Los siete primeros en un minuto y cuatro ciclistas por encima del resto: Roglic, Pogacar, Bernal y Landa. El panorama es de lo más sugerente para haber concluido una primera semana con más montañas que nunca. O quizá no haya concluido todavía. Mañana, en la jornada de descanso, ciclistas y auxiliares se someterán a más de 600 test PCR. Recuerden la norma: el equipo con dos positivos tendrá que abandonar la carrera.
La última jornada de Pirineos no dejó grandes diferencias entre los favoritos, seguramente porque no hay grandes diferencias entre los favoritos. A esta hora. Habrá que ver cómo asimilan unos y otros el cansancio según pasan los días. Este Tour no sólo es extraño por la amenaza del virus. También por las fechas, por cómo trastocó la preparación el confinamiento, por la ausencia de un jefe y por esta primera semana salvaje.

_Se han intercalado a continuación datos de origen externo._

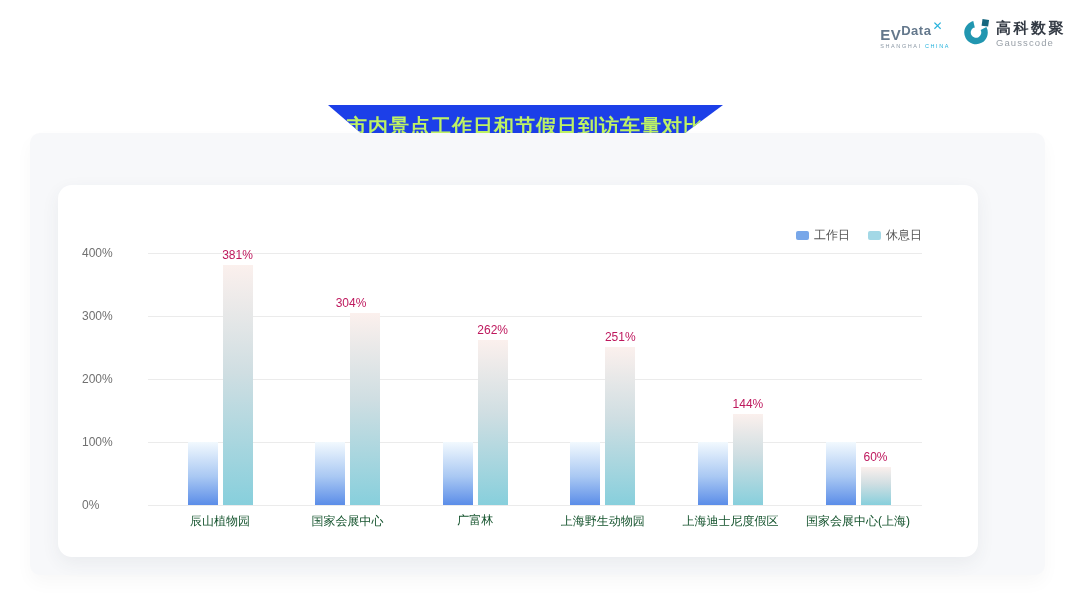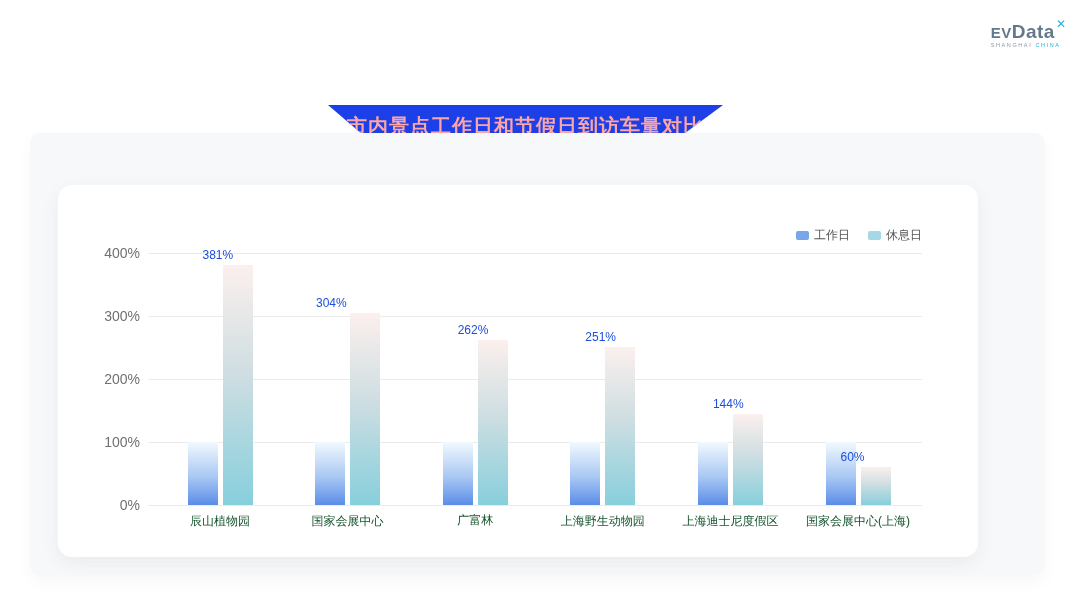--- a/index.html
+++ b/index.html
@@ -7,21 +7,21 @@
     width:1080px;height:608px;position:relative;overflow:hidden;
     background:#ffffff;
     font-family:"Liberation Sans","DejaVu Sans",sans-serif;
     -webkit-font-smoothing:antialiased;
   }
   
   .logo-wrap{position:absolute;top:18px;right:14px;display:flex;align-items:flex-end;gap:13px;}
   .evdata{display:flex;flex-direction:column;align-items:flex-start;padding-top:4px;}
   .evdata-main{display:flex;align-items:flex-start;line-height:1;}
   .evdata-ev{font-size:15px;font-weight:700;color:#64788c;letter-spacing:.5px;padding-top:3px;}
-  .evdata-data{font-size:19px;font-weight:700;color:#64788c;letter-spacing:.5px;}
+  .evdata-data{font-size:13px;font-weight:700;color:#64788c;letter-spacing:.5px;}
   .evdata-sup{font-size:12px;font-weight:700;color:#25b2dc;margin-left:1px;transform:translateY(-4px);}
   .evdata-tag{font-size:5.5px;letter-spacing:1.6px;margin-top:2px;line-height:1;}
   .evdata-tag .l{color:#8b98a5;}
   .evdata-tag .r{color:#25b2dc;}
   .gauss{display:flex;align-items:center;gap:6px;}
   .gauss-texts{display:flex;flex-direction:column;line-height:1;}
   .gauss-cn{font-size:15px;font-weight:700;color:#333a44;letter-spacing:2.5px;}
   .gauss-en{font-size:9.5px;color:#99a0a8;letter-spacing:1.1px;margin-top:3px;}
   
   .banner{
@@ -37,27 +37,27 @@
     box-shadow:0 8px 18px rgba(0,0,0,.03);
   }
   .card{
     position:absolute;left:28px;top:52px;width:920px;height:372px;
     background:#ffffff;border-radius:14px;
     box-shadow:0 6px 18px rgba(60,70,90,.07);
   }
   
   .chart{position:absolute;inset:0;}
   .gridline{position:absolute;height:1px;background:#ebebeb;}
-  .ytick{position:absolute;left:16px;width:66px;text-align:right;
-         font-size:14px;color:#707070;line-height:14px;}
+  .ytick{position:absolute;left:24px;width:66px;text-align:left;
+         font-size:12px;color:#707070;line-height:14px;}
   .bar{position:absolute;width:30px;}
   .bar.workday{background:linear-gradient(180deg,#f2f9fe 0%,#a9c8f3 55%,#5b8de8 100%);}
   .bar.restday{background:linear-gradient(180deg,#fbf0ed 0%,#cfdee2 45%,#87cfdc 100%);}
-  .val-label{position:absolute;width:70px;
-             font-size:12px;color:#1d4ed8;line-height:14px;}
+  .val-label{position:absolute;width:70px;text-align:center;
+             font-size:12px;color:#be185d;line-height:14px;}
   .xlabel{position:absolute;width:140px;text-align:center;
           font-size:12px;color:#14532d;line-height:15px;}
   .legend{position:absolute;top:44px;right:56px;display:flex;gap:18px;align-items:center;}
   .legend-item{display:flex;align-items:center;gap:5px;cursor:pointer;}
   .legend-swatch{width:13px;height:9px;border-radius:2px;}
   .legend-label{font-size:12px;color:#555555;line-height:12px;}
 </style>
 </head>
 <body>
 
@@ -66,24 +66,36 @@
     <div class="evdata-main">
       <span class="evdata-ev">EV</span>
         <span class="evdata-data">Data</span>
         <span class="evdata-sup">✕</span>
     </div>
     <div class="evdata-tag">
       <span class="l">SHANGHAI</span>
       <span class="r">CHINA</span>
     </div>
   </div>
+  <div class="gauss">
+    <span>
+      <svg width="27" height="27" viewBox="0 0 27 27">
+        <circle cx="13" cy="14.5" r="8.5" fill="none" stroke="#2196b0" stroke-width="6.5" stroke-dasharray="42 11.4" transform="rotate(-28 13 14.5)"></circle>
+        <rect x="19" y="1.5" width="6.6" height="6.6" fill="#15677f" transform="rotate(8 22 5)"></rect>
+      </svg>
+    </span>
+    <div class="gauss-texts">
+      <span class="gauss-cn">高科数聚</span>
+      <span class="gauss-en">Gausscode</span>
+    </div>
+  </div>
 </div>
 
 <div class="banner" style="background: rgb(28, 63, 232);">
-  <span class="banner-title" style="color: #fca5a5;">市内景点工作日和节假日到访车量对比</span>
+  <span class="banner-title" style="color: #bef264;">市内景点工作日和节假日到访车量对比</span>
 </div>
 
 <div class="panel">
   <div class="card">
     <div class="chart" id="chart">
         <div class="gridline" style="left: 90px; width: 774px; top: 320px;"></div>
         <div class="ytick" style="top: 313px;">0%</div>
         <div class="gridline" style="left: 90px; width: 774px; top: 257px;"></div>
         <div class="ytick" style="top: 250px;">100%</div>
         <div class="gridline" style="left: 90px; width: 774px; top: 194px;"></div>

El movimiento entre los candidatos resultó emocionante, aunque se concentró en los últimos kilómetros de la Marie Blanque. No hizo falta más. Cien metros ganados son un triunfo y en esa distancia se jugará este Tour salvo que alguien rompa la baraja. El ritmo del Jumbo Visma los llevó a todos con el gancho hasta que reventó Dumoulin, el último gregario. Habrá que preguntarse en algún momento si es buena estrategia la de tomar el control para dejar al líder solo en el instante decisivo, rodeado de chacales. No tardaremos en saber quién tiene razón.
La victoria de Pogacar en el sprint de favoritos le señala como el primer adversario de Roglic por piernas y por optimismo desatado. El chico se siente capaz de cualquier cosa. En ese grupo, junto a los eslovenos, Bernal y Landa se encontraba el suizo Marc Hirschi (22 años), tercer clasificado. Él fue el verdadero héroe de la etapa. Se escapó a las primeras de cambio y le ganó el pulso a un Jumbo Visma que no quería fugados. Hirschi llegó a circular con más de cuatro minutos de ventaja y parecía encaminarse a la victoria con una tenacidad admirable y una clase desbordante. Entendida la clase como la capacidad para disimular el sufrimiento, para no torcer el gesto y la figura, para mantener una armonía imposible en una situación de extrema tortura.
Antes de la Marie Blanque le proclamamos ganador seguro. Al poco de coronar, con los gallos a sus espaldas, dimos por hecho que sería engullido. En el descenso volvimos a creer en sus posibilidades, volaba otra vez. Hasta que fue atrapado con la meta en el horizonte. No nos dio tiempo a tacharlo de nuevo. Se metió en el sprint y acabó tercero porque no todas las buenas historias acaban bien.
Está prohibido quejarse del tiempo que perdió Landa en el abanico. Por si nos oye. Lo mejor es disfrutar de la carrera que se despliega ante nosotros, en la que cualquier cosa es posible. Esto es lo que queríamos. No dormir una siesta.